Y es que Olmert y Abú Mazen son dirigentes muy débiles, que se enfrentan además al periodo más impopular de sus respectivos mandatos. Empezando por el presidente palestino. Con el liderazgo y el territorio partidos en dos mitades -la de Al Fatah en Cisjordania y la de Hamas en Gaza- Abú Mazen tiene poco margen para negociar.
«Arafat tenía la legitimidad y la habilidad de vender cosas a su pueblo que otro líder no tendría hoy», explica Rob Malley, un antiguo asistente de Clinton que tomó parte en las negociaciones de 2000 y que hoy trabaja para el think tank International Crisis Group. Aunque Abú Mazen tiene amplia experiencia como negociador en el proceso de paz -participó en las conversaciones de paz de Madrid y Oslo-, ante los palestinos no tiene el suficiente carisma como para que el pueblo respete cualquier concesión que esté obligado a hacer. Por tanto, la baza de Abú Mazen es poner el listón alto y no arriesgar.

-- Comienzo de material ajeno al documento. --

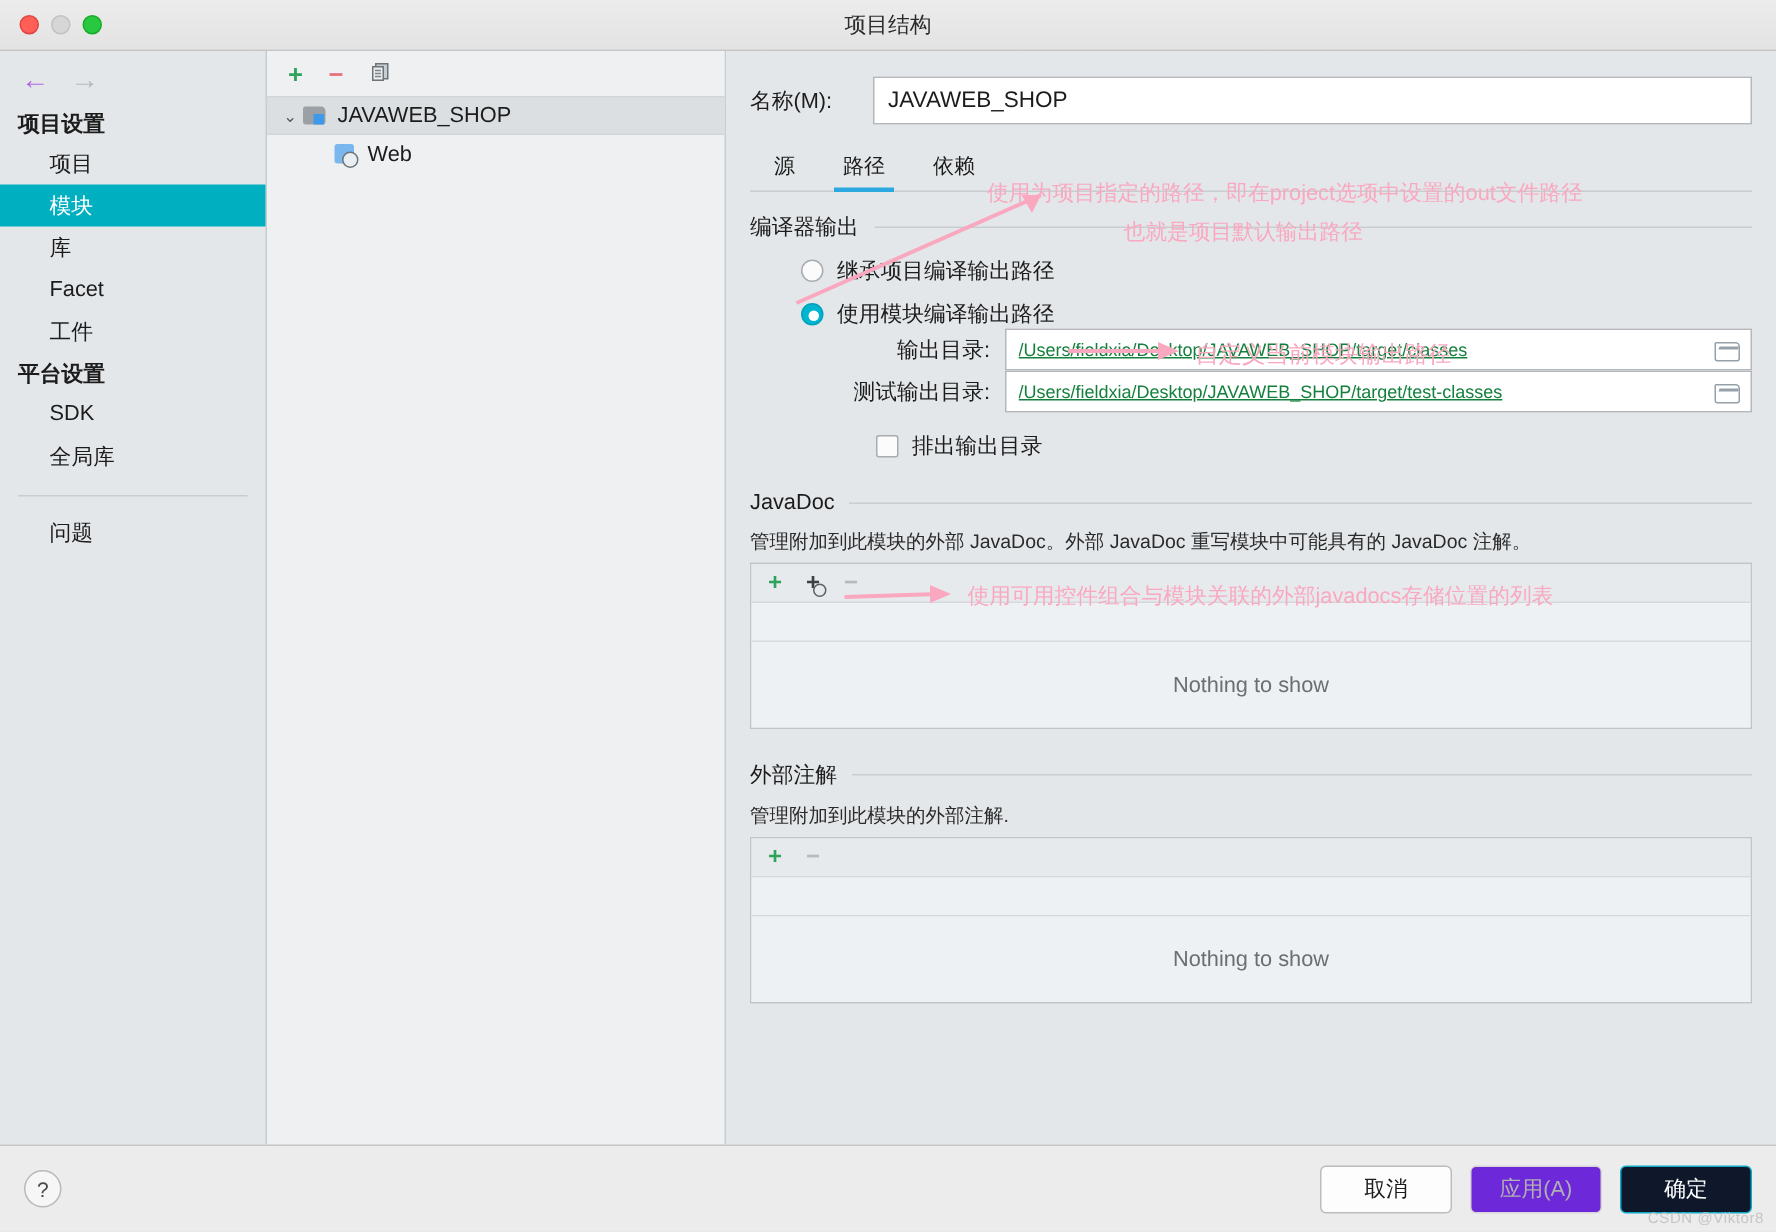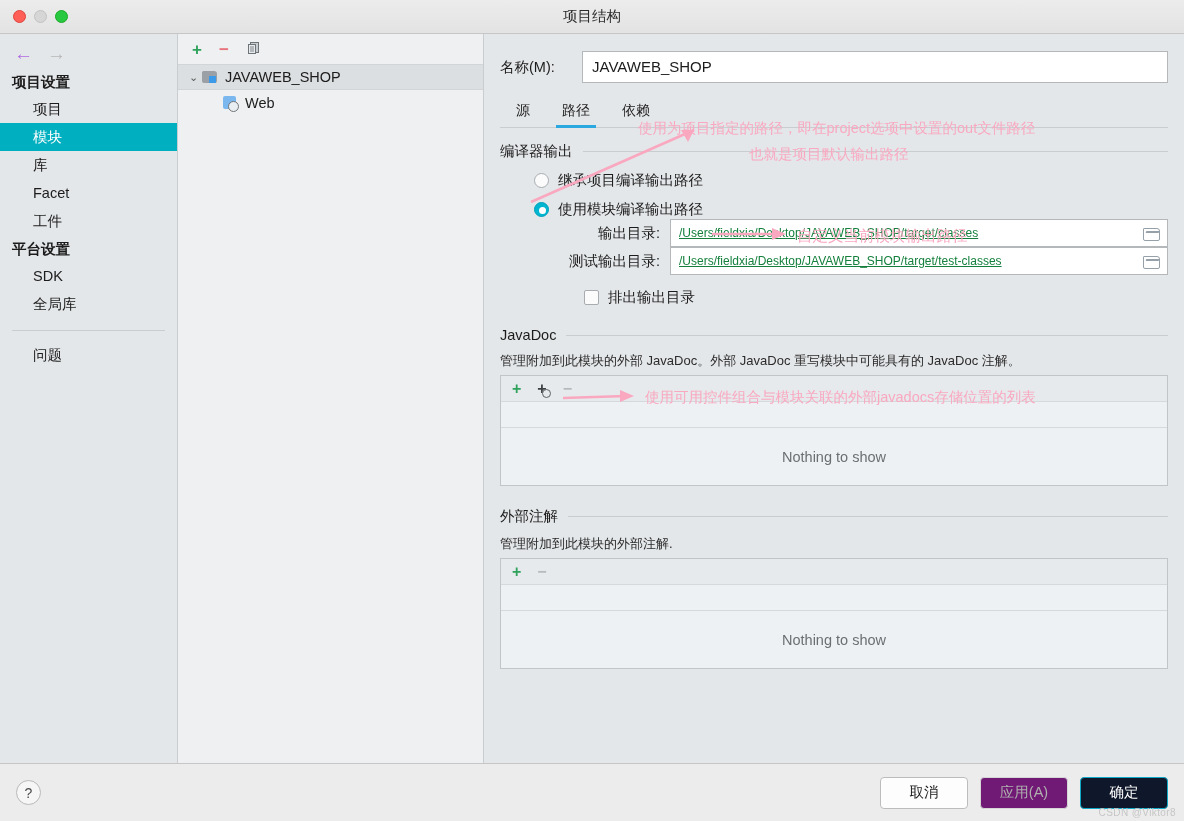--- a/index.html
+++ b/index.html
@@ -382,7 +382,7 @@
   <polygon points="634,396 620,390 620,402" fill="#f9a8c0"></polygon>
 </svg>
 
-<div class="annot annot-text" style="left:638px; top:119px;">使用为项目指定的路径，即在project选项中设置的out文件路径</div>
+<div class="annot annot-text" style="left:658px; top:119px;">使用为项目指定的路径，即在project选项中设置的out文件路径</div>
 <div class="annot annot-text" style="left:749px; top:145px;">也就是项目默认输出路径</div>
 <div class="annot annot-text" style="left:797px; top:226px; font-size:15.5px;">自定义当前模块输出路径</div>
 <div class="annot annot-text" style="left:645px; top:388px;">使用可用控件组合与模块关联的外部javadocs存储位置的列表</div>

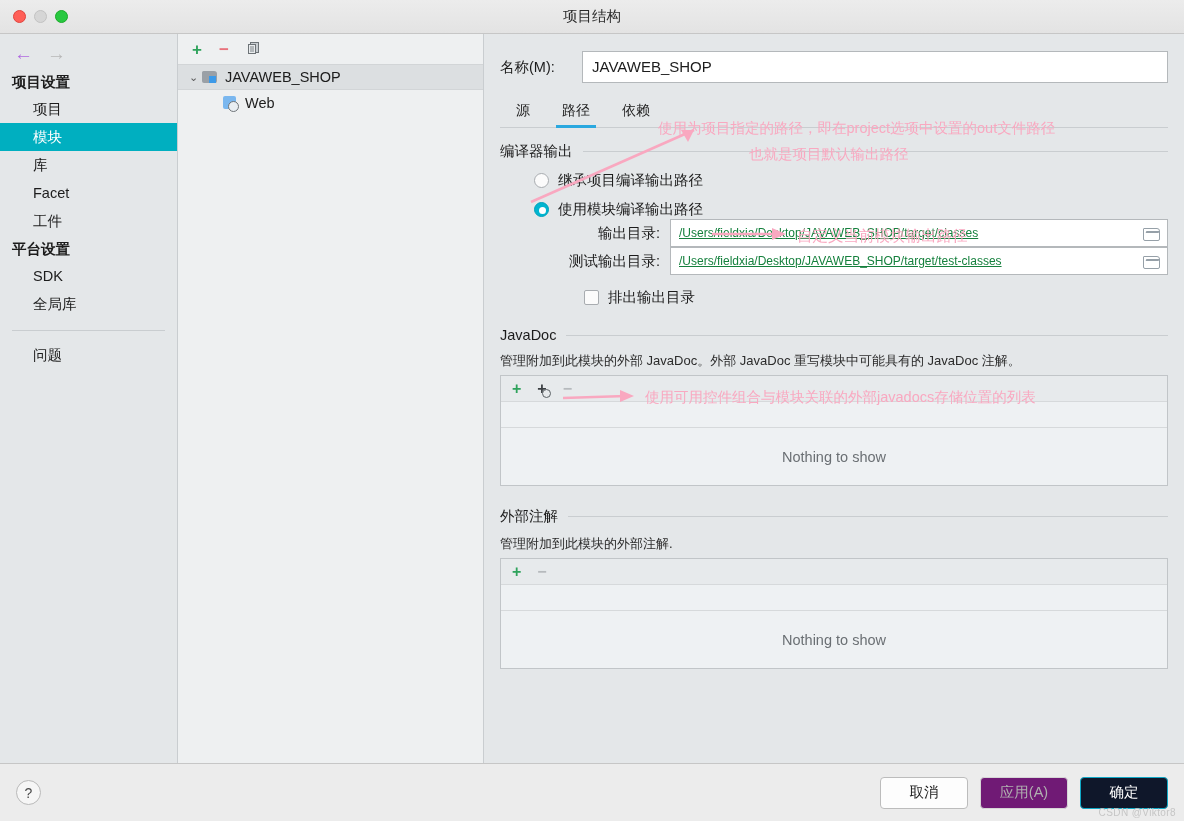--- a/index.html
+++ b/index.html
@@ -201,7 +201,7 @@
     display:flex; align-items:center; justify-content:center; margin-left:12px;
     border:1px solid #bcbcbc; background:#fdfdfd; color:#1c1c1c;
   }
-  .btn.disabled { color:#b0b0b0; background:#701a75; border-color:#d6d6d6; }
+  .btn.disabled { color:#b0b0b0; background:#6d28d9; border-color:#d6d6d6; }
   .btn.primary { background:#0f172a; border-color:#0fa8c6; color:#ffffff; }
   .watermark {
     position:absolute; right:8px; bottom:3px; font-size:10px; color:#c6c6c6;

Olmert, en cambio, ha sido más guerreador que pacificador. Mucho aprendió sobre la guerra bajo el ala de Ariel Sharon. Olmert, que se opuso a los acuerdos de paz de Camp David de 1978, fue el brazo ejecutor del plan de retirada unilateral israelí de Gaza, en agosto de 2005. Sin embargo, no tiene experiencia como negociador. Hoy, acosado por los casos de corrupción, el primer ministro se enfrenta a bajas cotas de popularidad entre la opinión pública israelí, que no le perdona sus errores durante la Guerra del Líbano, en 2006. «En Israel tenemos un liderazgo extremadamente impopular y que no tendrá la capacidad de realizar las concesiones que van a ser necesarias», vaticina Malley.
«Las cosas no son sencillas en Israel de cara a Annapolis. No existe un Gobierno cohesionado y esto significa que hay proyectos de paz distintos. Todo intento de llegar a un acuerdo disolverá y desintegrará la coalición israelí. El Ejecutivo quedará debilitado no inmediatamente después de Annapolis, sino cuando empiecen las negociaciones de verdad», opina el ex ministro de Exteriores israelí Shlomo Ben Ami, que desempeñó un importante papel durante la Conferencia de Madrid y que actualmente es vicepresidente del Centro Internacional de Toledo por la Paz.
Incluso la secretaria de Estado, Condoleezza Rice, ha admitido que los dos líderes que tienen en sus manos el destino de Oriente Próximo son políticamente muy débiles. Pero quizá esta coyuntura pueda ser positiva para alcanzar un punto en común: ambos necesitan desesperadamente presentar un éxito ante su opinión pública.
El estreno tardío de Bush en el traje que un día llevó Clinton tendrá en vilo a muchos observadores políticos. Su popularidad tampoco es muy boyante, después de su fracaso en la Guerra de Irak y de la crisis financiera. Sin embargo, el presidente republicano tiene alguna ventaja sobre su predecesor. Una es que cuenta con más tiempo que Clinton. Bush emprende estas negociaciones -las primeras en todo su mandato presidencial- ocho meses antes de lo que lo hizo el demócrata: Clinton sólo contaba con seis meses de margen. Otra es que contará con la presencia de Arabia Saudí y Siria -que se ausentaron de Camp David-, lo que puede ayudar a que Abú Mazen se sienta más respaldado. Además, Bush tendrá la ayuda del enviado especial del Cuarteto, Tony Blair, tradicional aliado del presidente de EEUU.
Sin embargo, los expertos no auguran resultados concretos. Para los árabes, Annapolis no cambiará nada. «Proseguirán las negociaciones entre palestinos e israelíes según la visión de Bush como referencia fundamental», decía un editorial del diario árabe Al Quds al Arabi.
Incluso los políticos se atreven a verbalizar sus pocas esperanzas. El presidente israelí, Simon Peres, reconocía hace unos días: «En teoría, es posible llegar a un acuerdo durante la presidencia de Bush, pero es imposible en la práctica».